## What you will do
Filter these entries down to the lines that hold the word "cfcfcf", and show each of them.

## Recorded information

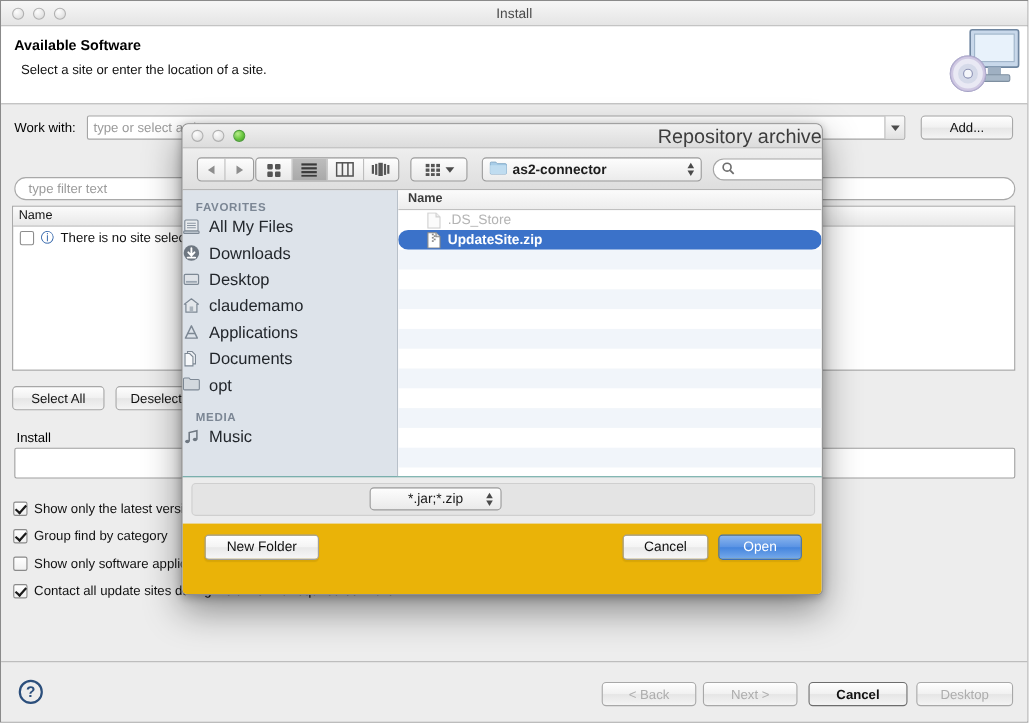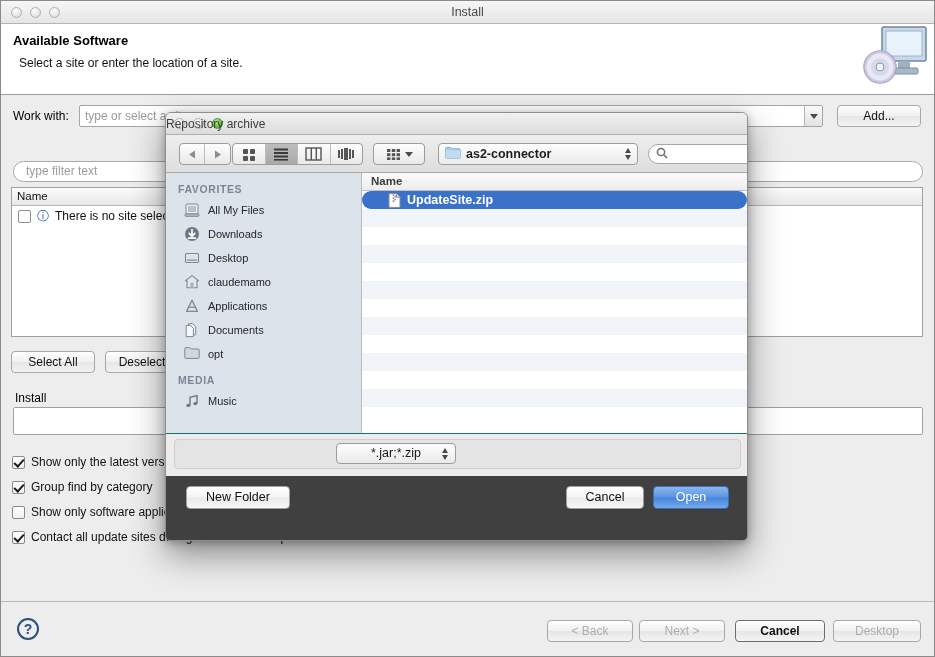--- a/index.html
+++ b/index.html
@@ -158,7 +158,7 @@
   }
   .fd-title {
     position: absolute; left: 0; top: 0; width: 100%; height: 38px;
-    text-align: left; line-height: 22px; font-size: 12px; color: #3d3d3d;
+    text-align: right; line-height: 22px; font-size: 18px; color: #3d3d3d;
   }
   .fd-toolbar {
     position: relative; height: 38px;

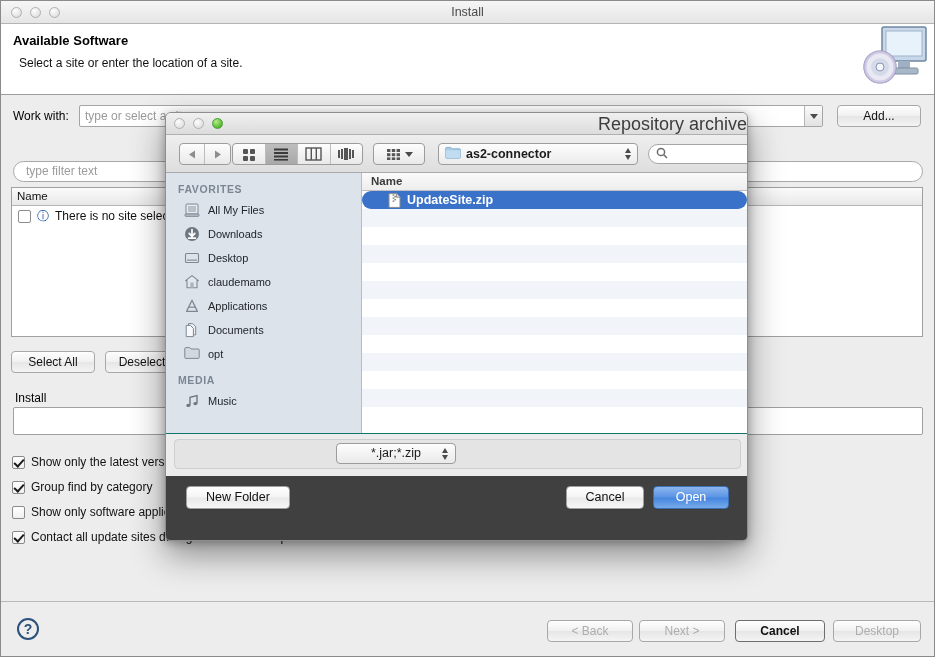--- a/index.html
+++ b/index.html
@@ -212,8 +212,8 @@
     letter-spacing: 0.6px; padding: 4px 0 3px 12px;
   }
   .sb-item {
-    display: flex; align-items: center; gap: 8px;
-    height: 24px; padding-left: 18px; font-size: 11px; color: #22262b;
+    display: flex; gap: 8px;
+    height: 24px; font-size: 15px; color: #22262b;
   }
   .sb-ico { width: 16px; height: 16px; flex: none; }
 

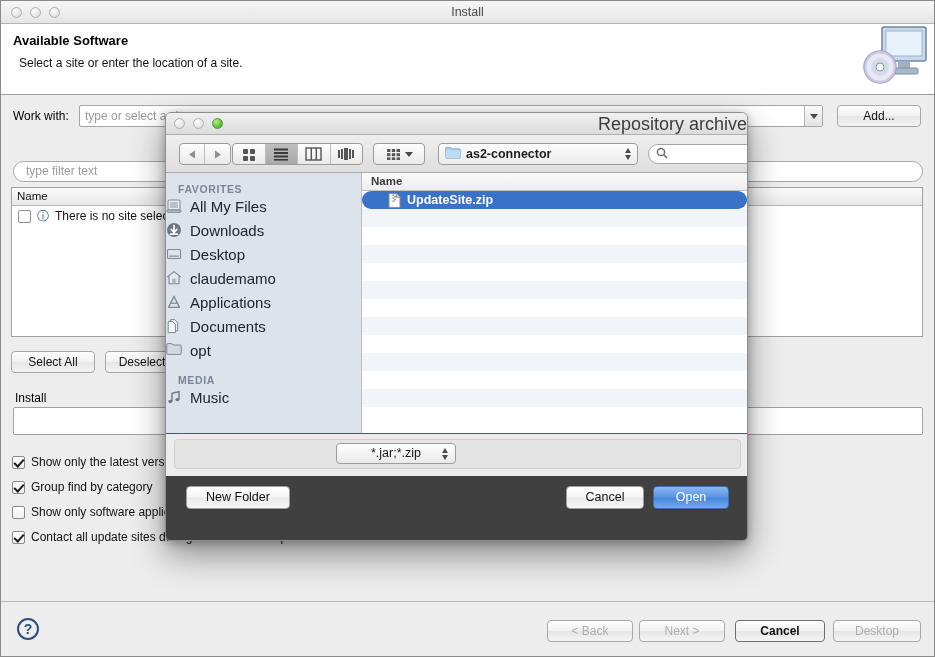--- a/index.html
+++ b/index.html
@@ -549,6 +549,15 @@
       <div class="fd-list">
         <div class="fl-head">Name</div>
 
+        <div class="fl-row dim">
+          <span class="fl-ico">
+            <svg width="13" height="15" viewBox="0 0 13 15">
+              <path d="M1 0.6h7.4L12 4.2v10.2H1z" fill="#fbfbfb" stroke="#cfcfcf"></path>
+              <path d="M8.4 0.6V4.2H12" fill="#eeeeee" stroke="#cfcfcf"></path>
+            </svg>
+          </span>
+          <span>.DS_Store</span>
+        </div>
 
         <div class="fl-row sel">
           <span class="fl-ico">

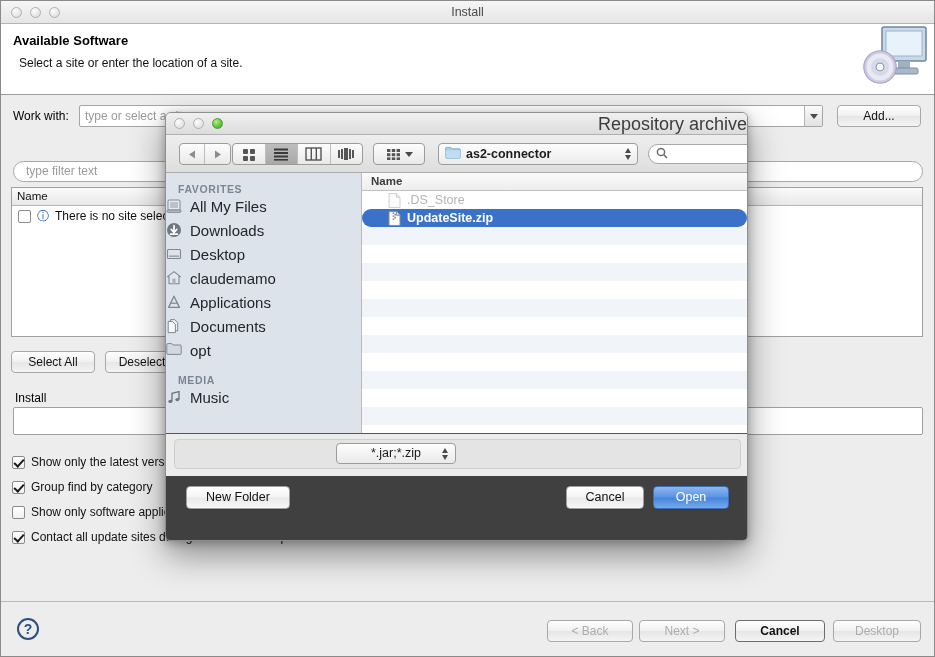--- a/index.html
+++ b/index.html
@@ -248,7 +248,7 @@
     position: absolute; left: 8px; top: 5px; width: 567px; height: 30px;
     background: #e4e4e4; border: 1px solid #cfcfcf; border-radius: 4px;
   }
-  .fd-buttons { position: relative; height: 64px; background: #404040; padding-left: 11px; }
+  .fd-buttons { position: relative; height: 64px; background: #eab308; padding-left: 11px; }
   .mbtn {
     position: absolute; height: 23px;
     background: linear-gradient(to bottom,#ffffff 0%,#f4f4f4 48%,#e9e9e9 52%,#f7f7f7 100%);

## Solution for this task
+              <path d="M1 0.6h7.4L12 4.2v10.2H1z" fill="#fbfbfb" stroke="#cfcfcf"></path>
+              <path d="M8.4 0.6V4.2H12" fill="#eeeeee" stroke="#cfcfcf"></path>
     background: #e4e4e4; border: 1px solid #cfcfcf; border-radius: 4px;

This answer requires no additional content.